Where expansion is suppressed: orbits bend inward → perihelion advances (Mercury)
Where expansion is dominant: orbits bend outward → spiral arms form (galaxies)
The boundary between these two regimes is r_balance — the natural edge of gravitational influence, where the expansion term and the suppression term exactly cancel.
Newton saw neither effect. General Relativity captured the first but not the second — it has no natural boundary, and requires dark matter to explain galaxy rotation. Expansion Freedom Theory produces both from the same equation.
Maps and territory
Why GR is right — and where it reaches its limit
The Expansion Freedom Theory does not claim that Newton or Einstein were wrong. Newton's theory was the best possible conclusion given what was known in his era — before Hubble, before galaxy rotation curves, before the cosmic web. Einstein's GR is likewise a masterpiece: given the tools and observations available in 1915, it was the deepest possible description of gravity.
The relationship between the three frameworks is one of inclusion, not contradiction.
Newton = a still photograph
GR = a snapshot
EFT = a video
EFT at small scales + short times = GR
GR at weak gravity = Newton
EFT ⊃ GR ⊃ Newton
GR is a snapshot of the expansion field at one instant. It captures the geometry precisely — but it encodes the expansion implicitly, frozen into the metric. When you zoom out to galactic scales, the frozen snapshot no longer matches the moving reality. That mismatch appears as dark matter and dark energy: corrections invented to make the static map fit the dynamic territory.
Expansion Freedom Theory works directly with the territory — the expansion itself — rather than with any particular map of it.
What this means for Mercury
The same 43 arcseconds, with a physical reason
General Relativity predicts Mercury's perihelion drift through the Schwarzschild metric. The mathematics is exact and beautiful. But if you ask why the metric takes that form — why mass curves spacetime in precisely that way — GR is silent. The curvature is the answer, not an explanation.
Expansion Freedom Theory gives the reason. Near the Sun, expansion is suppressed. Suppressed expansion is compressed space. Compressed space means Mercury's actual orbital path is slightly longer than coordinate calculations suggest. That extra distance accumulates over every orbit, pushing the perihelion slightly forward each time. Over a century of 415 orbits, the accumulated drift is 43 arcseconds.
The same number. The same prediction. A different level of understanding.

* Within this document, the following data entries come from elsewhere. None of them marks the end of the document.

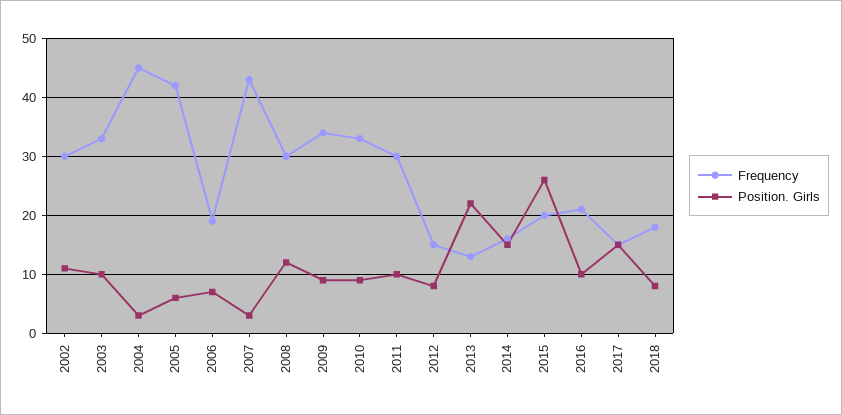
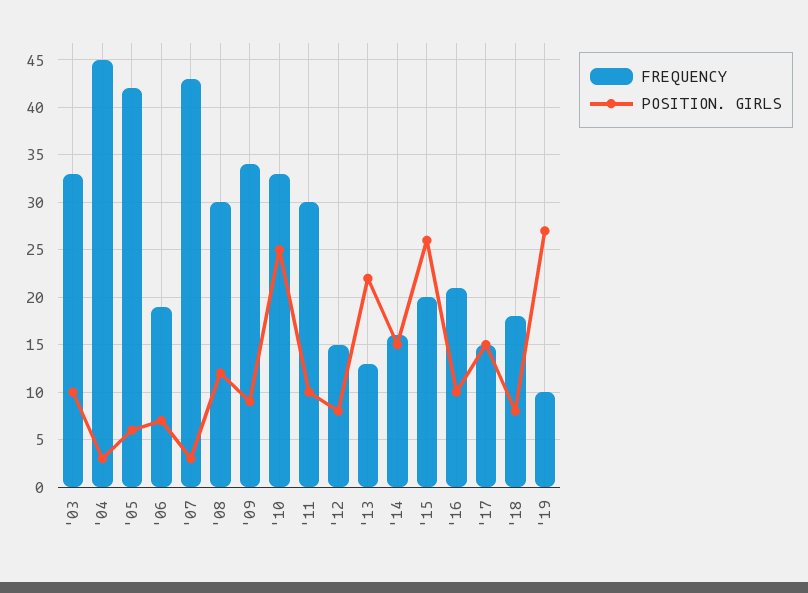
Frequency, 2002: 30 -> none
Position. Girls, 2002: 10 -> none
Position. Girls, 2010: 10 -> 25
Frequency, '19: none -> 10
Position. Girls, '19: none -> 27

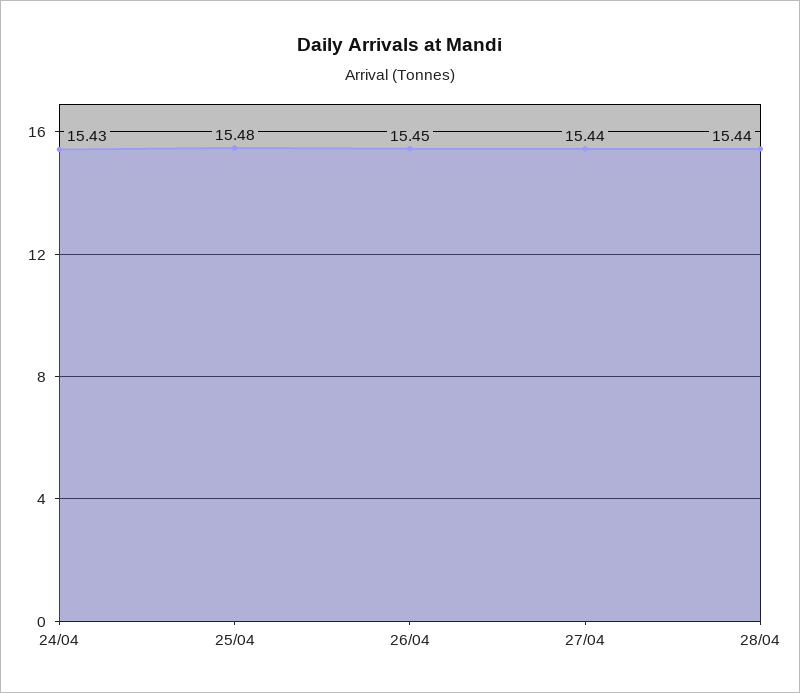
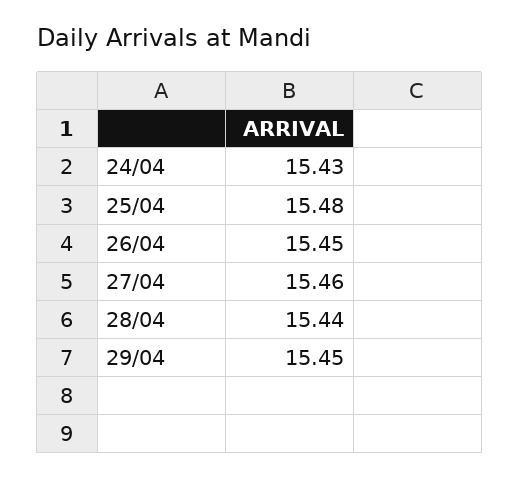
27/04: 15.44 -> 15.46
29/04: none -> 15.45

The follow-up paper extends the Mercury analysis to galactic spiral arms — which turn out to be individual open orbits — and identifies the single correction that dissolves dark matter, dark energy, and the Hubble tension simultaneously. Newton saw the near limit of one equation. Hubble saw the far limit. They were looking at the same thing.
Read v6.5 on Zenodo →Mercury has been circling the Sun for 4.5 billion years. Every orbit, its closest approach drifts forward by a fraction of an arcsecond. For most of human history, nobody knew. For 56 years after it was measured, nobody could explain it.
The answer, it turns out, was always in the expansion. Space near the Sun is compressed. Mercury travels a longer road than the map suggests. That is all it takes.